Making Shopping Fun for Your Customers-That's Retailtainment!
Imaging Industry Veteran Brings In-Store Marketing to Photo Retail at StratMar
elieve it or not, not everyone enjoys shopping. In fact, for a
lot of people, the process of buying groceries, clothing or, yes,
even purchasing a snazzy new digital camera, is a form of drudgery
akin to paying bills or taking out the garbage. Anyone who's worked
behind a counter knows these kinds of customers are some of the
toughest sells around. Mostly, they just want to see if you stock
what they're looking for and get out of your store as fast as they
came in. Good luck trying to make a return customer out of them. A
lot of times, these shopped-out zombies won't even buy anything the
first time around!
For photo retailers who've given up trying to get through to
customers like these, Ted McGrath, the former head of Fuji Photo
Film U.S.A. and a onetime Kodak executive, has one question: "Have
you tried Retailtainment yet?"
Retailtainment?
Yes, retailtainment. Widely practiced at department stores and
beginning to infiltrate the mass market channel, "retailtainment"
brings the principles of entertainment to retail to help increase
sales and build customer loyalty.
"It helps break up the monotony of shopping, it helps sell
incremental goods, it builds more traffic, it increases patronage
and it offers something special in your store that may not be
available anywhere else," explains McGrath, who now serves as
president and CEO of StratMar, the 34-year-old marketing services
firm based in Port Chester, New York.
"With retailtainment, the retailer wins, the vendor wins and the
customer wins because the shopping experience is made more
enjoyable."
While price and location were once the main ways to lure customers
into a store, the increasingly depersonalized experience of mass
market shopping has turned a lot of people off.

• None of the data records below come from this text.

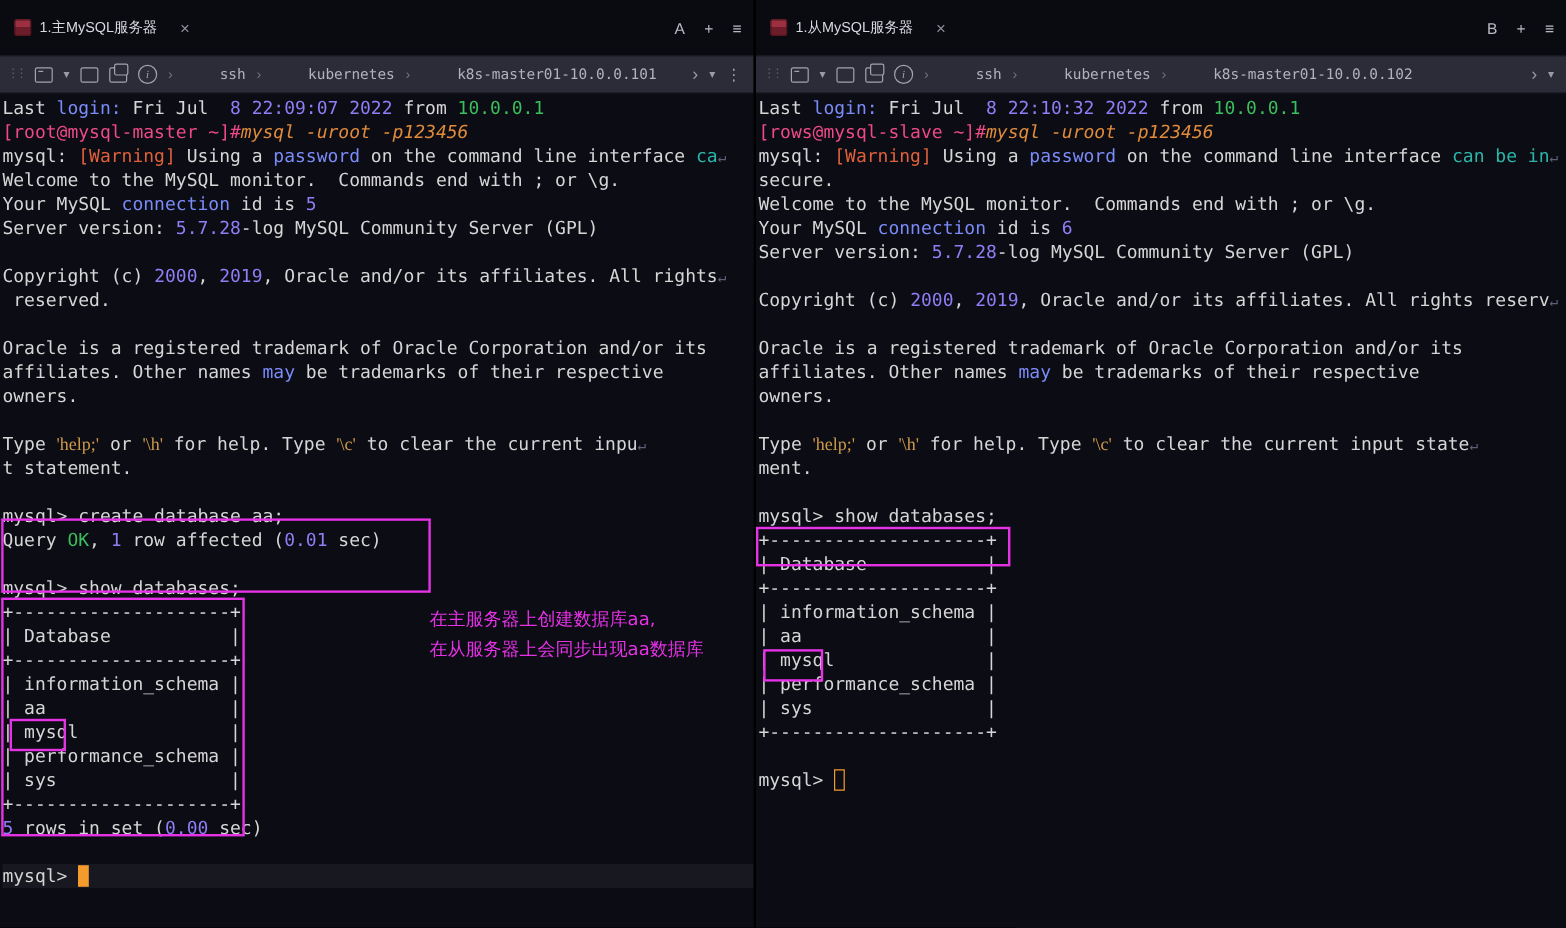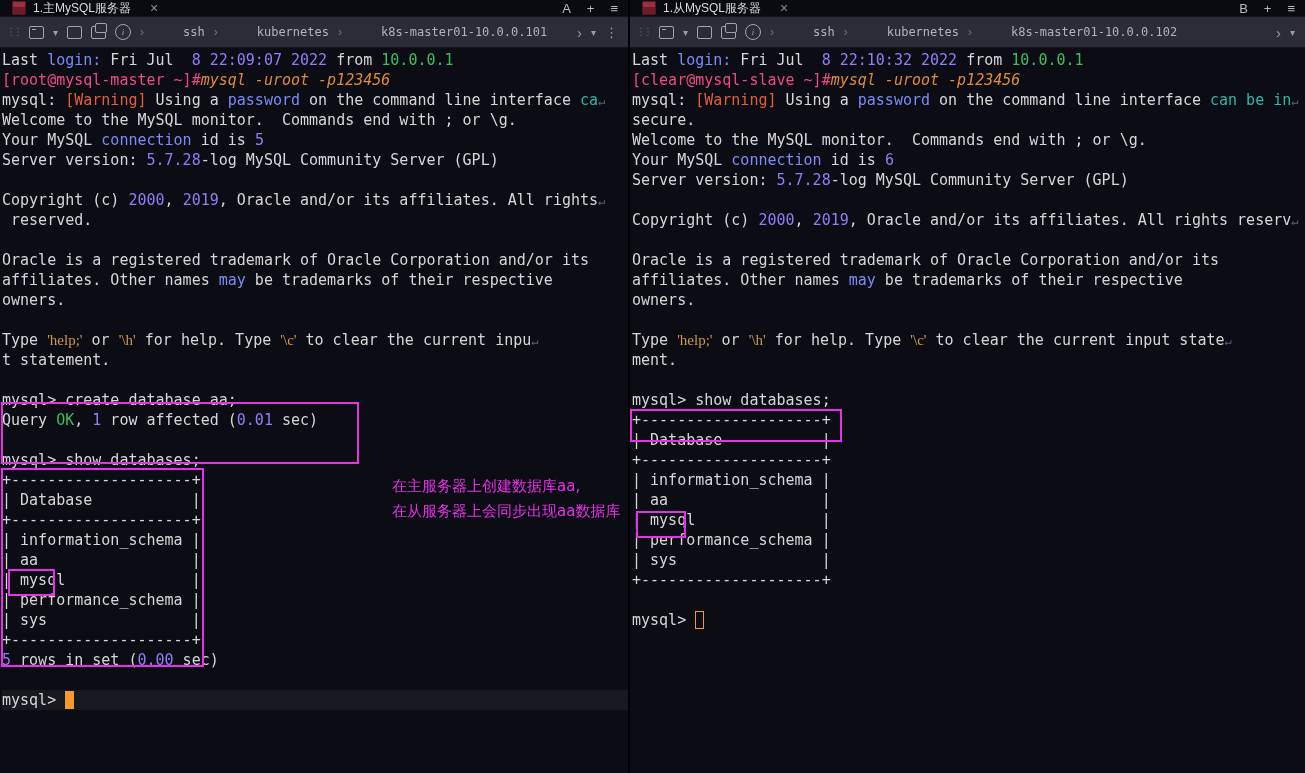--- a/index.html
+++ b/index.html
@@ -11,7 +11,7 @@
   .divider{width:2px;background:#000;}
 
   
-  .tabbar{height:16px;background:var(--topbar_bg);display:flex;align-items:center;flex:0 0 auto;padding:0 10px 0 6px;}
+  .tabbar{height:46px;background:var(--topbar_bg);display:flex;align-items:center;flex:0 0 auto;padding:0 10px 0 6px;}
   .tab{display:flex;align-items:center;gap:7px;height:100%;padding:0 6px;}
   .tab-icon{width:14px;height:14px;border-radius:2px;background:linear-gradient(#9c3040 45%,#6d1d2a 45%);box-shadow:inset 0 0 0 1px #54161f;flex:0 0 auto;}
   .tab-title{color:#d9d9e0;font-size:12px;white-space:nowrap;}

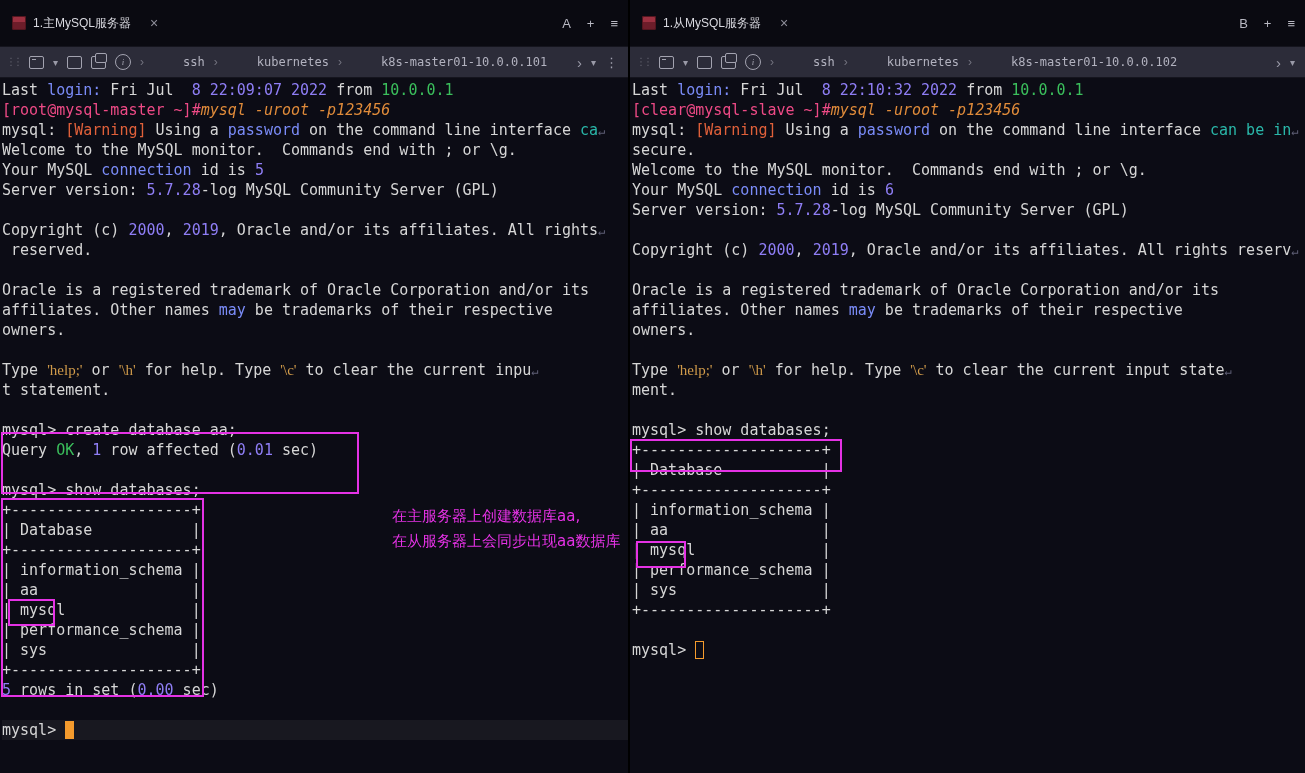--- a/index.html
+++ b/index.html
@@ -175,7 +175,7 @@
     <div class="term-wrap">
       <div class="term">
           <div class="ln"><span class="c-d">Last </span><span class="c-b">login:</span><span class="c-d"> Fri Jul  </span><span class="c-n">8 22:10:32 2022</span><span class="c-d"> from </span><span class="c-g">10.0.0.1</span></div>
-          <div class="ln"><span class="c-m">[clear@mysql-slave ~]#</span><span class="c-o">mysql -uroot -p123456</span></div>
+          <div class="ln"><span class="c-m">[rows@mysql-slave ~]#</span><span class="c-o">mysql -uroot -p123456</span></div>
           <div class="ln"><span class="c-d">mysql: </span><span class="c-w">[Warning]</span><span class="c-d"> Using a </span><span class="c-b">password</span><span class="c-d"> on the command line interface </span><span class="c-t">can be in</span><span class="c-r">↵</span></div>
           <div class="ln"><span class="c-d">secure.</span></div>
           <div class="ln"><span class="c-d">Welcome to the MySQL monitor.  Commands end with ; or \g.</span></div>

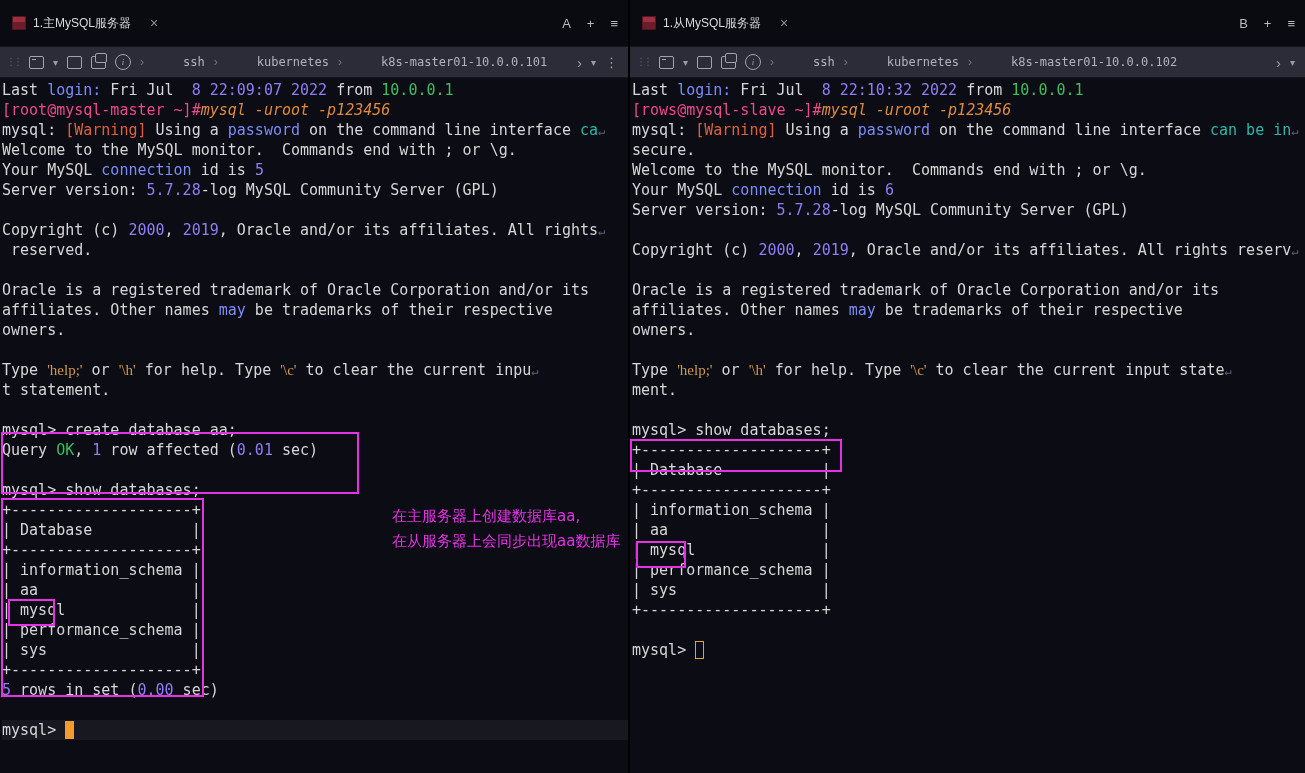--- a/index.html
+++ b/index.html
@@ -54,7 +54,7 @@
   
   .overlay{position:absolute;inset:0;pointer-events:none;}
   .ann-box{position:absolute;border:2px solid var(--annotation);}
-  .note{position:absolute;left:392px;top:426px;color:var(--annotation);font-size:15px;line-height:25px;font-family:"DejaVu Sans",sans-serif;pointer-events:none;white-space:nowrap;}
+  .note{position:absolute;left:358px;top:426px;color:var(--annotation);font-size:15px;line-height:25px;font-family:"DejaVu Sans",sans-serif;pointer-events:none;white-space:nowrap;}
 </style>
 </head>
 <body>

Enter
retailtainment, which livens up shopping with everything from
interactive in-store demonstrations and giveaways to unique signage
and displays.
McGrath, who was president of Fuji Photo Film from 1993 to 2000
before joining StratMar, thinks retailtainment is the perfect
solution for Photo Specialty retailers trying to separate
themselves from mass merchant chains.
"If I were photo retailer I would take retailtainment very
seriously," he says. "At the very least, it makes you take a fresh
look at your store and say: 'What can I do to differentiate it from
the others.'"
One of StratMar's recent clients in the imaging industry is Applied
Science Fiction (ASF) which hired McGrath's firm to oversee
in-store demonstrations of ASF's new Digital PIC dry processing
kiosk at CVS stores in Boston. As part of the program, StratMar
hired friendly, tech-savvy store demonstrators to show customers
how the new machine worked.
StratMar also recently worked with Fuji on the "Smile" campaign
where coupon booklets were stuffed into photo bags. Store signage
informed customers about Fuji film while presenting them with
coupons for discounts on their next roll as well as offers ranging
from toothpaste to dog food.
In a recent photofinishing demonstration, StratMar presenters
showed customers the basics of a minilab and the range of options
available to them that they may not have been aware of including
photo greeting cards, enlargements and image repair.
"It doesn't have to necessarily be linked to a supermarket. It also
works with select specialty stores," McGrath says. "This country is
'overstored' so you have to differentiate yours from the many
others out there to make it a more profitable business."
He noted that the digital camera market is an area that's ripe for
retailtainment. Along with holding in-store demonstrations of the
latest digital gear, McGrath suggested conducting photo contests
for customers or sponsoring days when kids can bring their pets in
and have them photographed digitally.